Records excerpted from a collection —
▬▬▬▬▬▬
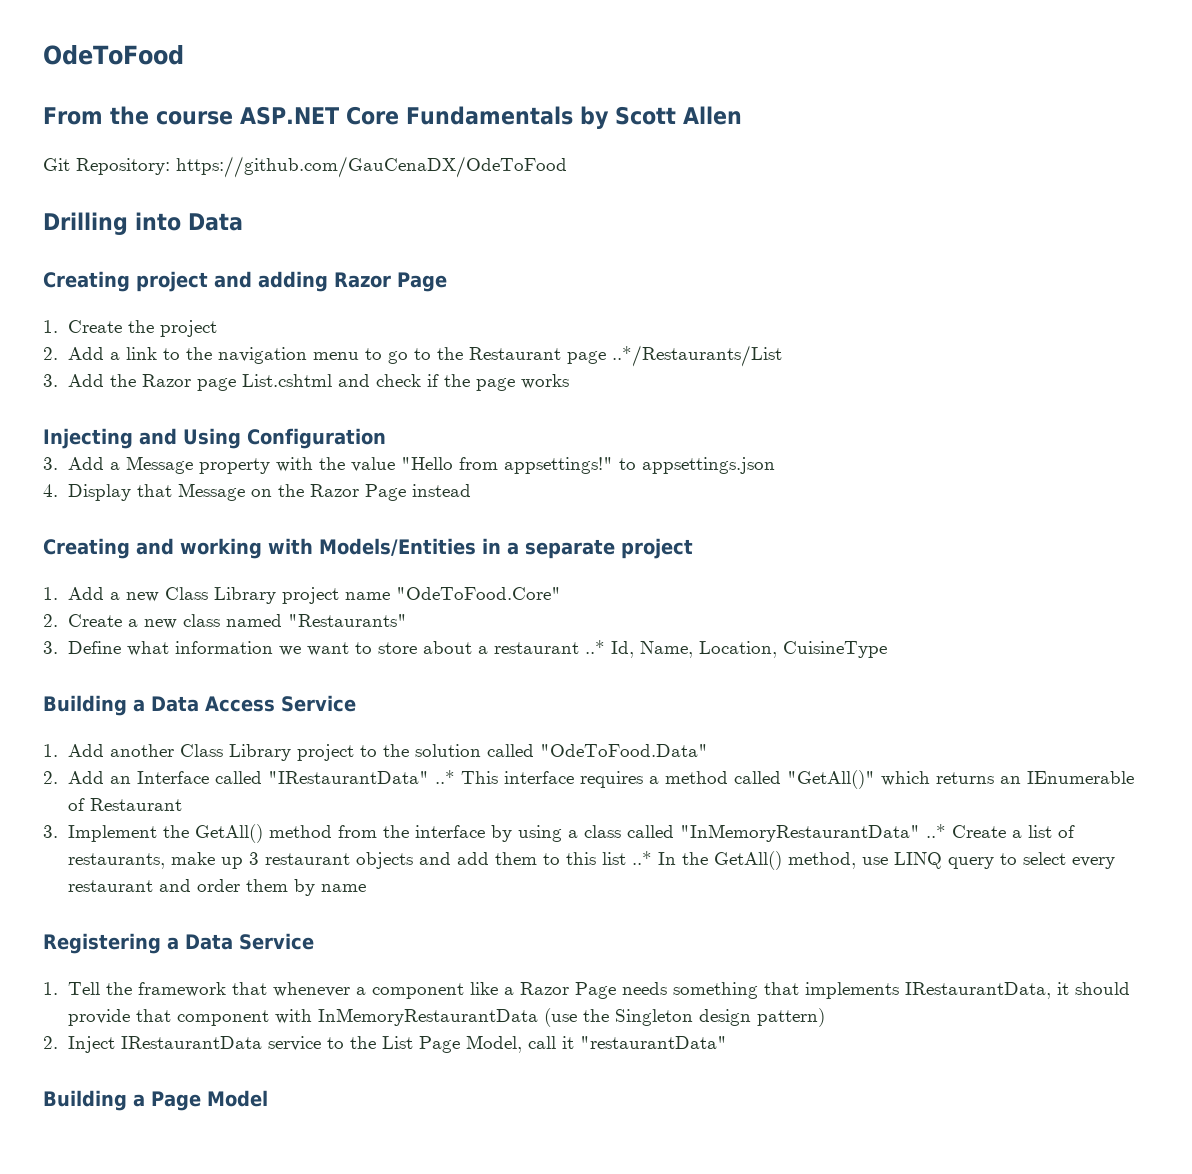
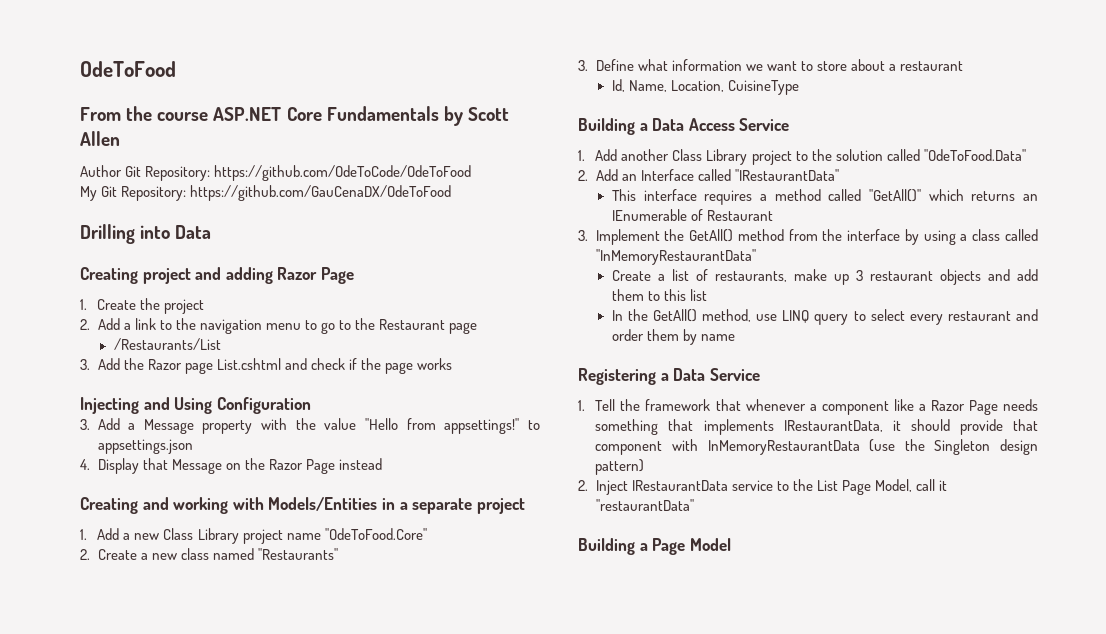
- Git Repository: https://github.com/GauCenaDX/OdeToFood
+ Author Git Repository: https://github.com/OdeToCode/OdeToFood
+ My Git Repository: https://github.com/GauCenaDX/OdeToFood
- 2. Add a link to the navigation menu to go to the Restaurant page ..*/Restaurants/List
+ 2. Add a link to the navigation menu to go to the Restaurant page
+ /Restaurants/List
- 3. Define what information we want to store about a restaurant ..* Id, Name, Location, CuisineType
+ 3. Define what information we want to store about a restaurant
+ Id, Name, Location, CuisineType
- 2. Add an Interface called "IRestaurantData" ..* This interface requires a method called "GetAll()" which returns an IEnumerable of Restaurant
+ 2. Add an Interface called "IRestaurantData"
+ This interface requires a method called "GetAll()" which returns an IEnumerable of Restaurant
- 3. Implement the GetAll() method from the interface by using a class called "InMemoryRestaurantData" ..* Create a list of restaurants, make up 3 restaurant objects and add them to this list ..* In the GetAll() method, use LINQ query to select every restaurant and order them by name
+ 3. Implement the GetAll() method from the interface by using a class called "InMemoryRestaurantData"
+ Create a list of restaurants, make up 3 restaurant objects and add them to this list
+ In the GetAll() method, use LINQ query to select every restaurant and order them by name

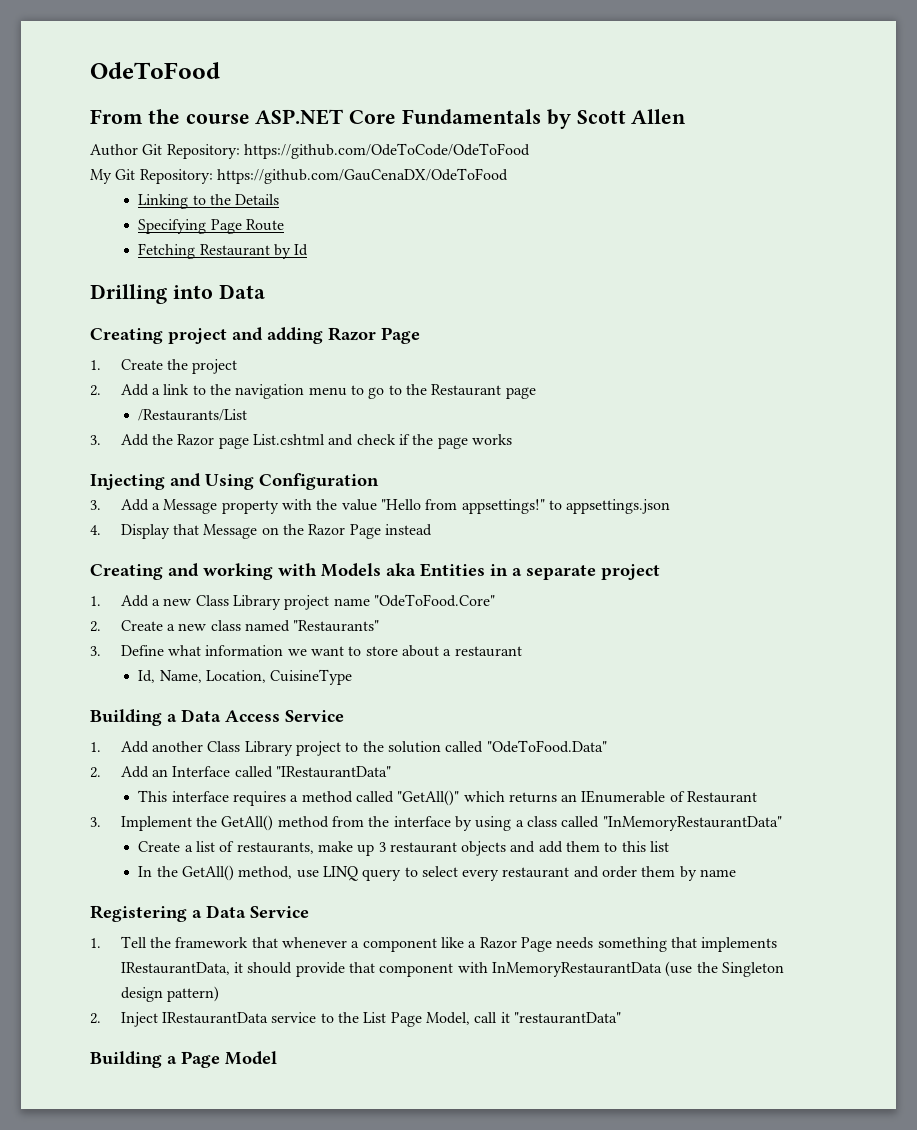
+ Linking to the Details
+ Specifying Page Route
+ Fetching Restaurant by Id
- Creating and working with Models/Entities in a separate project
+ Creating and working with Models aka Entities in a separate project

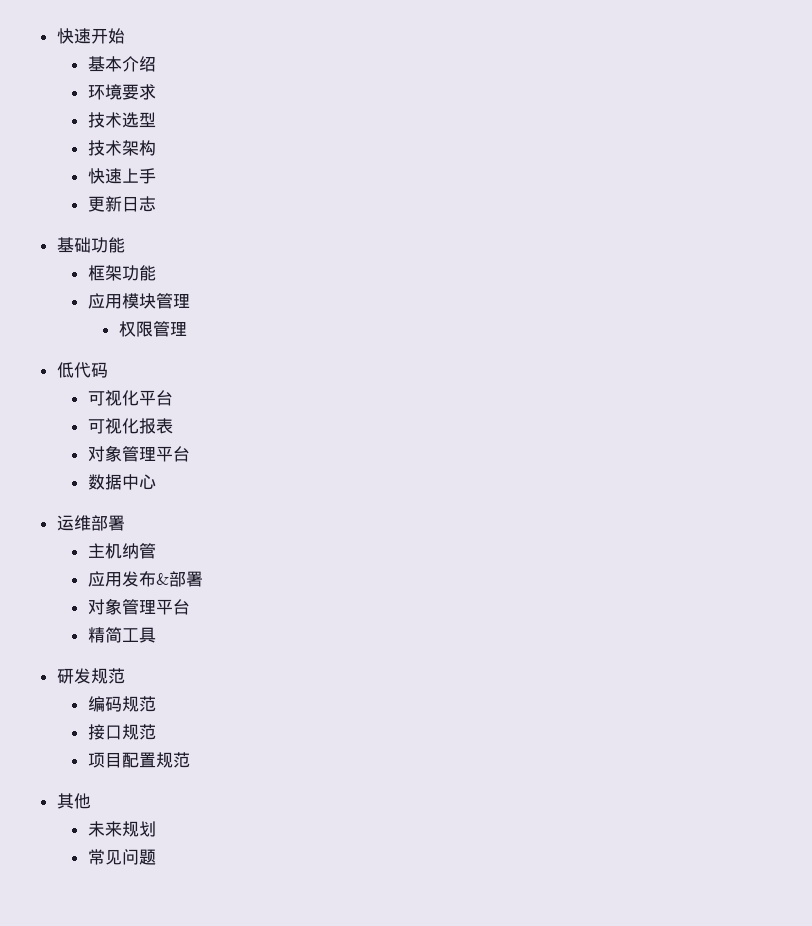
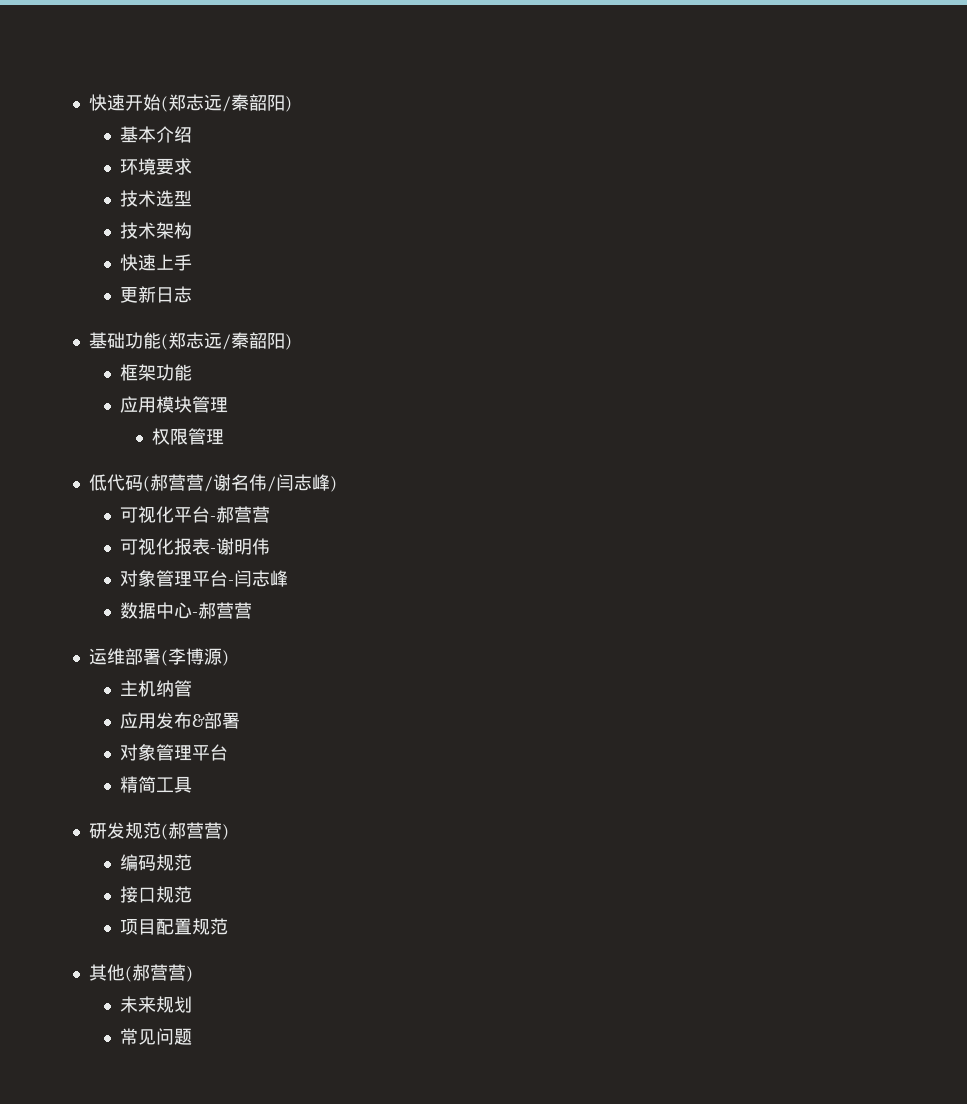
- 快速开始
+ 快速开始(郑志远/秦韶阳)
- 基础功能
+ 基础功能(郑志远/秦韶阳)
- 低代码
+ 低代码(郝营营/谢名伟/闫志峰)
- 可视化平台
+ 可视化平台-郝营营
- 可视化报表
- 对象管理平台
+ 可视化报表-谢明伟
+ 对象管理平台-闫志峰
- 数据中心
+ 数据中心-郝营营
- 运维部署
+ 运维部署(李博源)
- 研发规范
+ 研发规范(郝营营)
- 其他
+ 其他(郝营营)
▬▬▬▬▬▬
Goal of the exercise — Output the data above in full. Skip every picture.

Response to this exercise —
- Git Repository: https://github.com/GauCenaDX/OdeToFood
+ Author Git Repository: https://github.com/OdeToCode/OdeToFood
+ My Git Repository: https://github.com/GauCenaDX/OdeToFood
- 2. Add a link to the navigation menu to go to the Restaurant page ..*/Restaurants/List
+ 2. Add a link to the navigation menu to go to the Restaurant page
+ /Restaurants/List
- 3. Define what information we want to store about a restaurant ..* Id, Name, Location, CuisineType
+ 3. Define what information we want to store about a restaurant
+ Id, Name, Location, CuisineType
- 2. Add an Interface called "IRestaurantData" ..* This interface requires a method called "GetAll()" which returns an IEnumerable of Restaurant
+ 2. Add an Interface called "IRestaurantData"
+ This interface requires a method called "GetAll()" which returns an IEnumerable of Restaurant
- 3. Implement the GetAll() method from the interface by using a class called "InMemoryRestaurantData" ..* Create a list of restaurants, make up 3 restaurant objects and add them to this list ..* In the GetAll() method, use LINQ query to select every restaurant and order them by name
+ 3. Implement the GetAll() method from the interface by using a class called "InMemoryRestaurantData"
+ Create a list of restaurants, make up 3 restaurant objects and add them to this list
+ In the GetAll() method, use LINQ query to select every restaurant and order them by name

+ Linking to the Details
+ Specifying Page Route
+ Fetching Restaurant by Id
- Creating and working with Models/Entities in a separate project
+ Creating and working with Models aka Entities in a separate project

- 快速开始
+ 快速开始(郑志远/秦韶阳)
- 基础功能
+ 基础功能(郑志远/秦韶阳)
- 低代码
+ 低代码(郝营营/谢名伟/闫志峰)
- 可视化平台
+ 可视化平台-郝营营
- 可视化报表
- 对象管理平台
+ 可视化报表-谢明伟
+ 对象管理平台-闫志峰
- 数据中心
+ 数据中心-郝营营
- 运维部署
+ 运维部署(李博源)
- 研发规范
+ 研发规范(郝营营)
- 其他
+ 其他(郝营营)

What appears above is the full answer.